No mercado de câmbio, o dólar comercial apresentou volatilidade, mas fechou em leve queda de 0,15%, cotado a R$ 5,157. Durante a tarde, a moeda chegou a atingir a mínima de R$ 5,13, mas o ritmo de descida foi contido por preocupações geopolíticas. Investidores reagiram a rumores sobre a possível instalação de minas por parte do Irã no Estreito de Ormuz, ponto vital para o escoamento global de energia.
A cotação internacional do petróleo foi o grande destaque do dia, registrando um recuo de 11%. O barril do tipo Brent fechou negociado a US$ 87,80. A queda acentuada ocorreu após o presidente dos Estados Unidos, Donald Trump, afirmar que o conflito no Oriente Médio estaria próximo de um desfecho.
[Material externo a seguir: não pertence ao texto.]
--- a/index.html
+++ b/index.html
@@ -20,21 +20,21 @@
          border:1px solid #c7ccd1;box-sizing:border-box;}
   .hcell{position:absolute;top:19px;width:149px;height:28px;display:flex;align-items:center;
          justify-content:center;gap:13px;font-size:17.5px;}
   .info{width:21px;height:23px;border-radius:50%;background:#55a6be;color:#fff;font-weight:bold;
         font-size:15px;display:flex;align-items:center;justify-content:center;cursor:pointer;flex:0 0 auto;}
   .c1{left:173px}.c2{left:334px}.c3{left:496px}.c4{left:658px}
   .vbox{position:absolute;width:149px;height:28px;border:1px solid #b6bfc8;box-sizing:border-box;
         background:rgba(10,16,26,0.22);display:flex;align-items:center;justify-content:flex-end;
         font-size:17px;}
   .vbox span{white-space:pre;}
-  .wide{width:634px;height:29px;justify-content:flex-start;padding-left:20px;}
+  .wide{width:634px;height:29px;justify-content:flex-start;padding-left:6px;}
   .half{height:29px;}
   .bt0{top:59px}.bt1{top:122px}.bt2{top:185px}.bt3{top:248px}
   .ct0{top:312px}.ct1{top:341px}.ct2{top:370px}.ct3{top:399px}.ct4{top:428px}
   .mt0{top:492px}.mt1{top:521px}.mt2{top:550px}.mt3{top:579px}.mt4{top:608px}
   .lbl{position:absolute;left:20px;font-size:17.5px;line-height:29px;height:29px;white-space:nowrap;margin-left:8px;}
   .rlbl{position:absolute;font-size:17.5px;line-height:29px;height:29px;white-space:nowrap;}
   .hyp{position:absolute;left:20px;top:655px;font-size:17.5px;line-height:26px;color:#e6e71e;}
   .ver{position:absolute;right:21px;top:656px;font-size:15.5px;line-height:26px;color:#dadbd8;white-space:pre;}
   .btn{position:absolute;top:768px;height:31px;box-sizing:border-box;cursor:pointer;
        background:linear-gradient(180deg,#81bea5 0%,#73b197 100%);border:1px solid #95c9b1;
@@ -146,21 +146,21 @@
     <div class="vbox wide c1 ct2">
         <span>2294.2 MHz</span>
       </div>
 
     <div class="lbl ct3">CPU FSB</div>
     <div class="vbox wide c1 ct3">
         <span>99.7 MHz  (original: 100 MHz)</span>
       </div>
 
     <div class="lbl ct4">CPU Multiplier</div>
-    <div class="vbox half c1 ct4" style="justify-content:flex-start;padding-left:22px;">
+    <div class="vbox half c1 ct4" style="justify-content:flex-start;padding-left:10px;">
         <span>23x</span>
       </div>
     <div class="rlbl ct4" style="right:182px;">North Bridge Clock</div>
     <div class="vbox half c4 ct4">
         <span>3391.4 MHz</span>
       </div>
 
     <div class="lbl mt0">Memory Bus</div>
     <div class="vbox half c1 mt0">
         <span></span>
Apesar da sinalização otimista, Trump alertou que qualquer tentativa de bloqueio ao Estreito de Ormuz resultaria em uma resposta militar sem precedentes.
O reflexo direto da queda do óleo foi sentido nos papéis da Petrobras. As ações ordinárias da estatal recuaram 0,19%, enquanto as preferenciais fecharam com queda de 0,53%. Analistas apontam que, embora o cenário externo ainda apresente riscos elevados, a expectativa de uma resolução diplomática para a crise energética trouxe o fôlego necessário para os ativos de risco no Brasil.